-------- Extracted information --------

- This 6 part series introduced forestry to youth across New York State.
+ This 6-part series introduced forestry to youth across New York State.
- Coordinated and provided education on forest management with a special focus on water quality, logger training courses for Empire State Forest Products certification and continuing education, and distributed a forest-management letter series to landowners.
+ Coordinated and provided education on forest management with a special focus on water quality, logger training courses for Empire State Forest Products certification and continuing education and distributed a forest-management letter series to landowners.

--------
-------- Extracted information --------

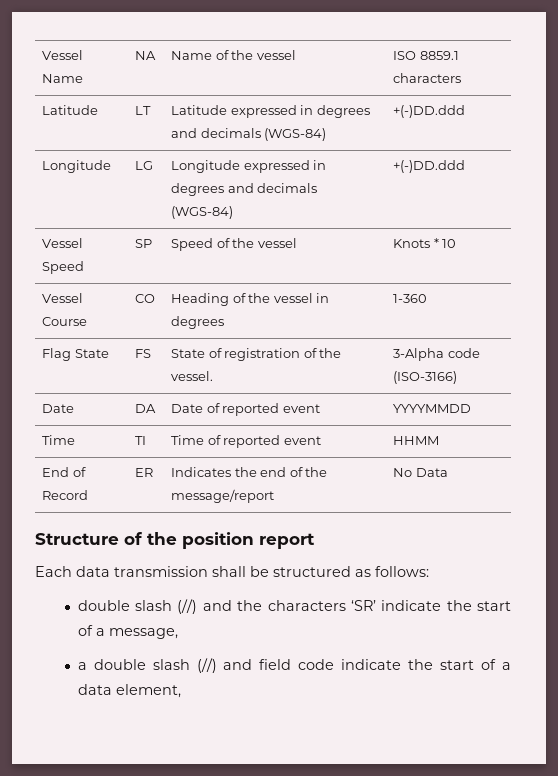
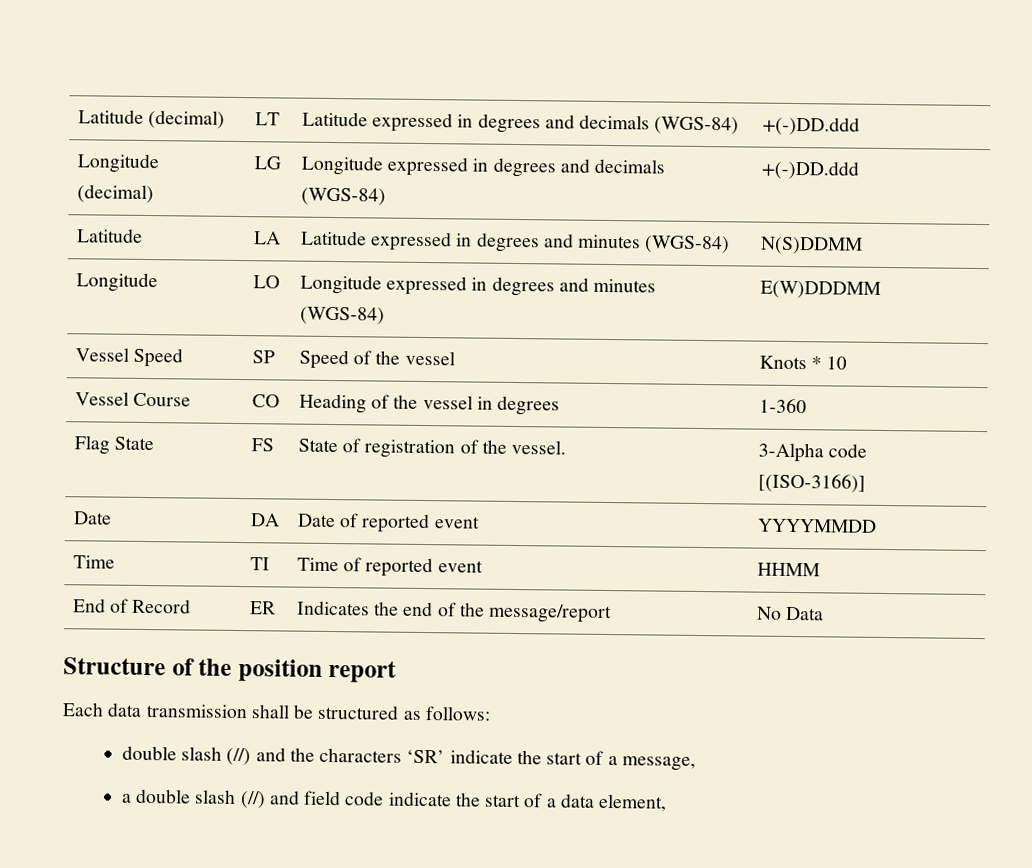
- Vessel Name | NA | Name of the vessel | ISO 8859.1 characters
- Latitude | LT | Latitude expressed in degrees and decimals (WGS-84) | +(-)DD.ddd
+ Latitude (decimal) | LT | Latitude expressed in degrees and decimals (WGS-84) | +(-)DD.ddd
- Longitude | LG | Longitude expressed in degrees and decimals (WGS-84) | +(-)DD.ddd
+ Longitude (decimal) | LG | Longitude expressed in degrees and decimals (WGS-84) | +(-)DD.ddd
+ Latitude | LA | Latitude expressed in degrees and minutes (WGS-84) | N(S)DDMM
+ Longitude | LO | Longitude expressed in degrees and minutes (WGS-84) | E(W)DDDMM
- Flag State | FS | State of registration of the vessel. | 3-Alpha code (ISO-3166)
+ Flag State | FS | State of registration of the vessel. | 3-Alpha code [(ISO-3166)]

--------
-------- Extracted information --------

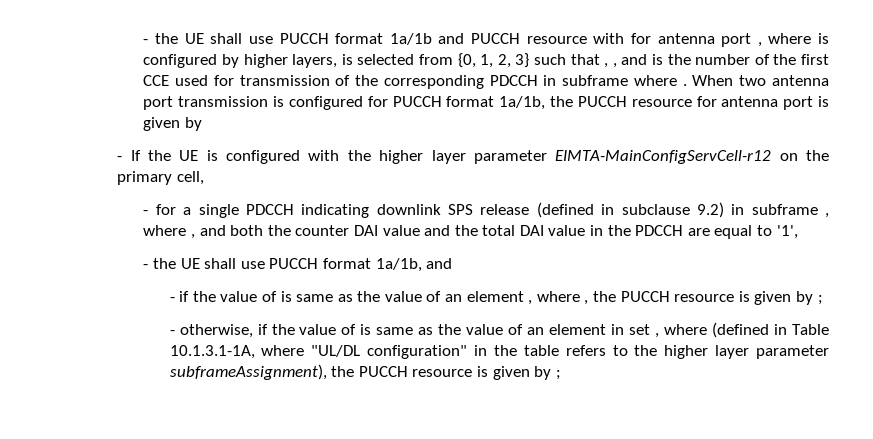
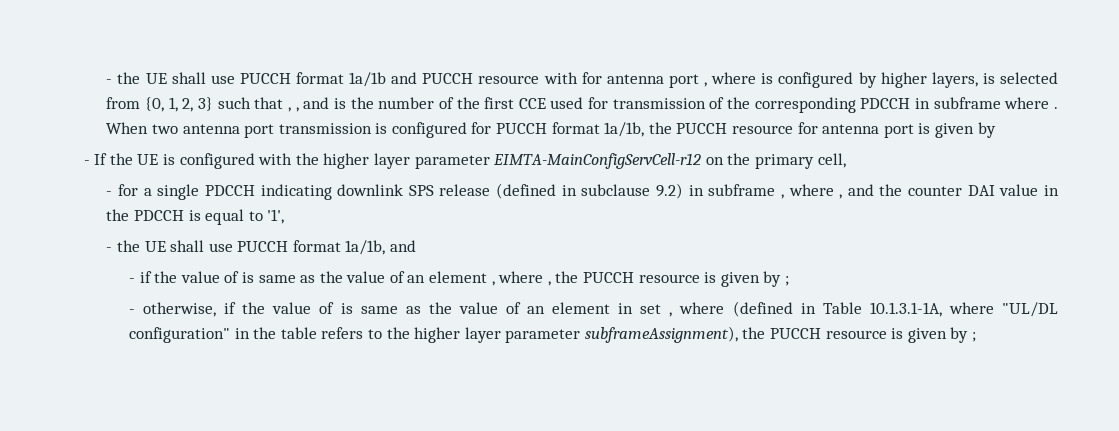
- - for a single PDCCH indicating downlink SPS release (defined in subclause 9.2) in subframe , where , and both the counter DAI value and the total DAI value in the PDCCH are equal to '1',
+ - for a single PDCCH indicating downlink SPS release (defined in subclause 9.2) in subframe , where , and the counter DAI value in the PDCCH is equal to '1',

--------

*Task prompt*:
The required answer is the exact run of lines above starting at the line with "- This 6 part" and ending at the line with "continuing education and", with both ends present.

*Output of the task*:
- This 6 part series introduced forestry to youth across New York State.
+ This 6-part series introduced forestry to youth across New York State.
- Coordinated and provided education on forest management with a special focus on water quality, logger training courses for Empire State Forest Products certification and continuing education, and distributed a forest-management letter series to landowners.
+ Coordinated and provided education on forest management with a special focus on water quality, logger training courses for Empire State Forest Products certification and continuing education and distributed a forest-management letter series to landowners.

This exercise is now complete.